In the early morning hours of Sunday, March 26, 1430, the army of Sultan Murat II appears before the city gates. Thessalonica will capitulate after a three-day siege. Generalized looting, massacres, enslavement and deportations occur, perpetrated by the invading troops. Murat II will be forced to personally intervene, on behalf of the population, in order to put an end to the bloodshed. He will personally set free, at his own expense, many prisoners, and he will take measures for the revival and repopulation of Thessalonica. To that end, he will resettle into Thessalonica, Turks from Yiannitsa, as well as Christians to whom he grants certain privileges such as communal autonomy and various tax exemptions.

All of the above can be considered as pre-history of the Jewish presence in Thessalonica. The pivotal point is the settlement of 15.000 – 20.000 Spanish (Sephardic) Jews after 1492, who will make a lasting and seminal contribution to the destiny of the Jewish Community, but also to that of the city as a whole. Those persecuted Jews found shelter in the capital of Macedonia, thus giving her a new profile for the future.

The event that sealed the fate of Spanish Jewry was the Reconquista, i.e. the bloody, step-by-step recovery of the Iberian Peninsula into Christian hands, at the expense of the Arabs who were entrenched there since the beginning of the 8th century. The end of the Reconquista occurs on January 2, 1492, when the Arab state of Granada is conquered and dissolved forever. It is then that the political and economic circumstances that had in the past dictated the official policy of tolerance minorities and the absence of preferential treatment based on race or religion, seized to be operative, and that policy was immediately reversed. Ferdinand and Isabella now become “Catholic Kings” exclusively, whereas during the war years, they wished to be called King and Queen of three religions.

Thus dawns 1492, the fateful year for the Spanish Jews. A royal edict on March 13 of that year, forces all Jews to either convert to Christianity, or leave the country by the coming August at the latest. It is estimated that around 50.000 Jews were nominally baptized and remained in Spain. The rest, more than 250.000 strong, opted for the road to exile. Some went north, to France, England, the Netherlands. Others chose Italy or Northern Africa. However, the majority settles in areas under Ottoman jurisdiction.

Sultan Vayazit II, at the instigation of Chief Rabbi of Istanbul, Eliyia Kapsali, allowed their entrance into the realm, and ordered local commanders to extend a cordial and warm welcome, and to help them settle down. Thus, the Spanish Jews, the Sephardim, will settle in all the large urban centers of the Ottoman Empire.
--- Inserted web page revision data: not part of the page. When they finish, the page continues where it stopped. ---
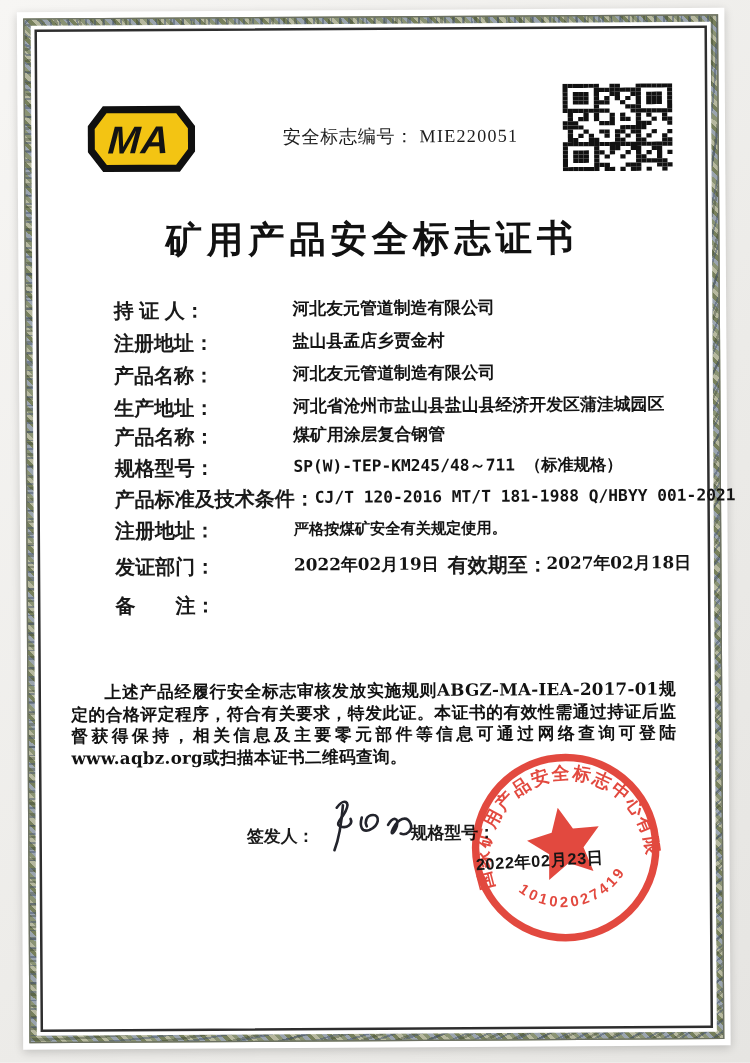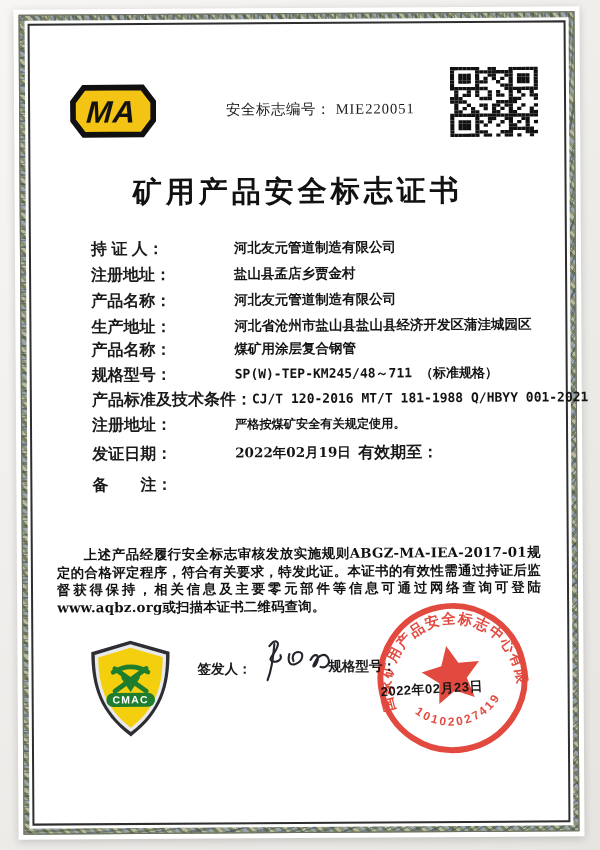--- a/index.html
+++ b/index.html
@@ -330,7 +330,7 @@
     </div>
 
     <div class="row" style="top:419px">
-      <span class="lab">发证日期：</span><span class="val">2022年02月19日</span>
+      <span class="lab">发证部门：</span><span class="val">2022年02月19日</span>
       <span class="lab" style="width:auto;position:absolute;left:266px">有效期至：</span>
     </div>
 

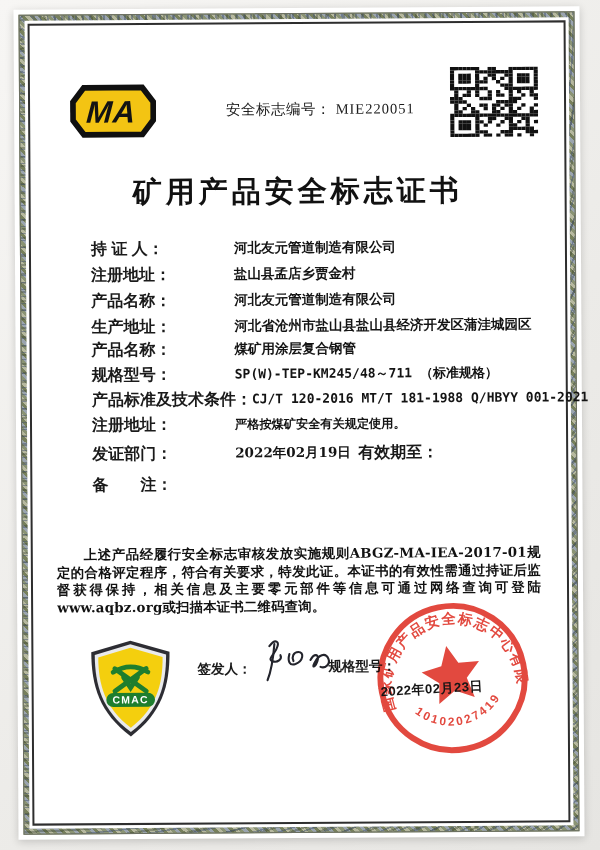--- a/index.html
+++ b/index.html
@@ -332,6 +332,7 @@
     <div class="row" style="top:419px">
       <span class="lab">发证部门：</span><span class="val">2022年02月19日</span>
       <span class="lab" style="width:auto;position:absolute;left:266px">有效期至：</span>
+      <span class="val" style="position:absolute;left:345px">2027年02月18日</span>
     </div>
 
     <div class="row" style="top:450px">

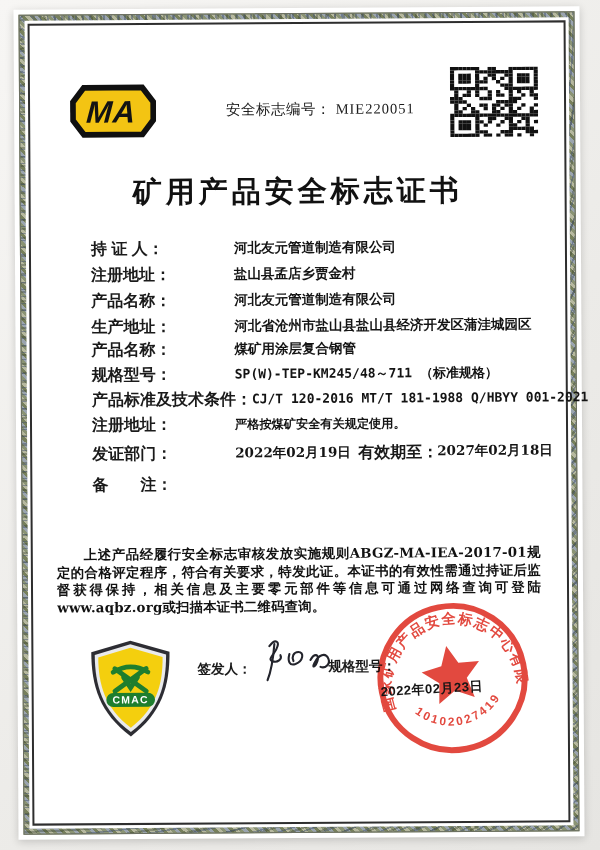--- a/index.html
+++ b/index.html
@@ -341,21 +341,6 @@
 
     <div class="abs para">上述产品经履行安全标志审核发放实施规则ABGZ-MA-IEA-2017-01规定的合格评定程序，符合有关要求，特发此证。本证书的有效性需通过持证后监督获得保持，相关信息及主要零元部件等信息可通过网络查询可登陆www.aqbz.org或扫描本证书二维码查询。</div>
 
-    <div class="abs" style="left:53px;top:614px;width:88px;height:100px">
-      <svg viewBox="0 0 100 115" width="88" height="100">
-        <path d="M50 2 L95 15 C95 54 86 85 50 112 C14 85 5 54 5 15 Z" fill="#2d2d33"></path>
-        <path d="M50 6 L91 18 C91 53 83 82 50 107 C17 82 9 53 9 18 Z" fill="#e9eaec"></path>
-        <path d="M50 10 L87 21 C87 52 80 79 50 102 C20 79 13 52 13 21 Z" fill="#f4cf0e"></path>
-        <g stroke="#1e7e2e" stroke-width="5.5" stroke-linecap="round" fill="none">
-          <path d="M30 38 Q50 26 70 38"></path>
-          <path d="M32 34 L68 60"></path>
-          <path d="M68 34 L32 60"></path>
-          <path d="M42 44 L50 56 L58 44"></path>
-        </g>
-        <rect x="22" y="62" width="56" height="16" rx="8" fill="#1e7e2e"></rect>
-        <text x="50" y="74" text-anchor="middle" font-size="12" font-weight="800" fill="#ffffff" letter-spacing="1.5">CMAC</text>
-      </svg>
-    </div>
 
     <div class="abs sign-label" style="left:164px;top:636px">签发人：</div>
     <div class="abs" style="left:222px;top:608px;width:92px;height:56px">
Most of them, around 20.000 will prefer Thessalonica, which still hadn’t recovered from the destruction incurred during its conquest by the Turks. Maybe they were attracted to the city’s strategic location as a key port in the Eastern Mediterranean. Alternatively, the Sultan, seeking to re-populate the deserted city with a fresh, dynamic, urban population, may have encouraged them.